Intent may be directly proven, or it may be inferred from circumstantial evidence such as acts, words, and the conduct of the appellant. Guevara v. State, 152 S.W.3d 45, 50 (Tex. Crim. App. 2004). In this case, evidence showed that Timmons attempted, for quite some time, to avoid capture by police. While so doing, and while being closely pursued by officers both afoot and in cars, Timmons drove directly at Dukes, who had to jump out of the way to avoid being hit. This evidence is sufficient to allow a jury to infer that Timmons knowingly or recklessly committed the assault. See Tex. Penal Code Ann. § 22.02. The evidence is factually and legally sufficient.

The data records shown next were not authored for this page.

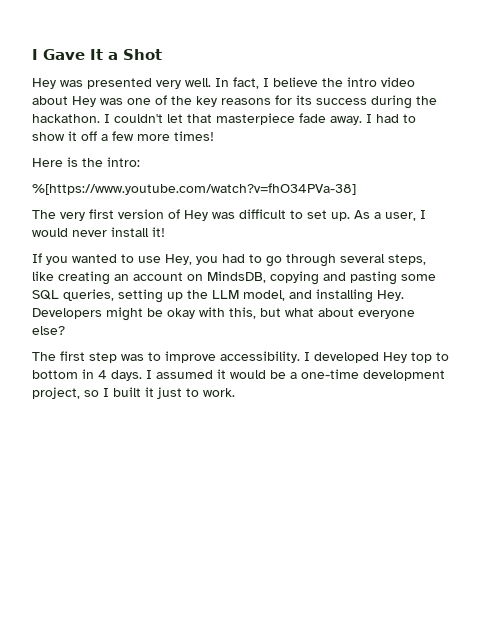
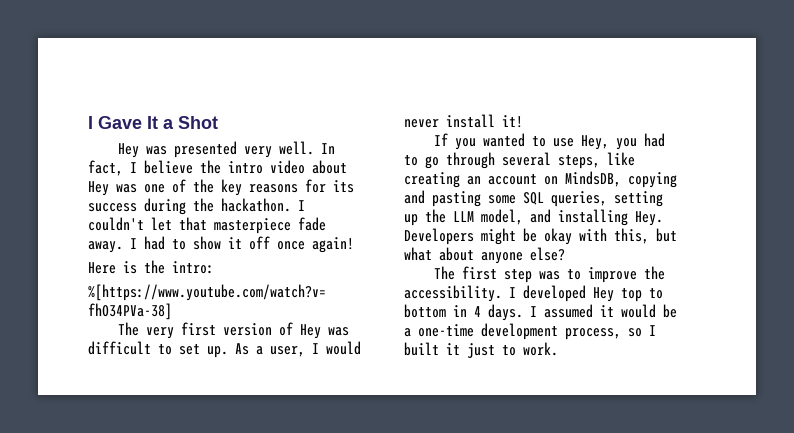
- I had to show it off a few more times!
+ I had to show it off once again!
- If you wanted to use Hey, you had to go through several steps, like creating an account on MindsDB, copying and pasting some SQL queries, setting up the LLM model, and installing Hey. Developers might be okay with this, but what about everyone else?
+ If you wanted to use Hey, you had to go through several steps, like creating an account on MindsDB, copying and pasting some SQL queries, setting up the LLM model, and installing Hey. Developers might be okay with this, but what about anyone else?
- The first step was to improve accessibility.
+ The first step was to improve the accessibility.
- I assumed it would be a one-time development project, so I built it just to work.
+ I assumed it would be a one-time development process, so I built it just to work.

(2) Admitting the Video Re-enactment Was Not Error

Timmons also contends that the trial court erred by admitting a videotape made of a re-enactment of the chase which preceded the alleged assault. The videotape is a split screen display. On one side, an aerial view of a police car retracing Timmons' path is shown, and on the other, a map of the area shows the route being followed.

We review a trial court's admission or exclusion of evidence for abuse of discretion. Spradlin v. State, 100 S.W.3d 372, 381 (Tex. App.--Houston [1st Dist.] 2002, no pet.). We are to give trial courts wide latitude in their decisions to admit or exclude evidence. Theus v. State, 845 S.W.2d 874, 881 (Tex. Crim. App. 1992). As long as an evidentiary ruling is within the zone of reasonable disagreement, we are not to disturb it. Ellis v. State, 99 S.W.3d 783, 788 (Tex. App.--Houston [1st Dist.] 2003, pet. ref'd).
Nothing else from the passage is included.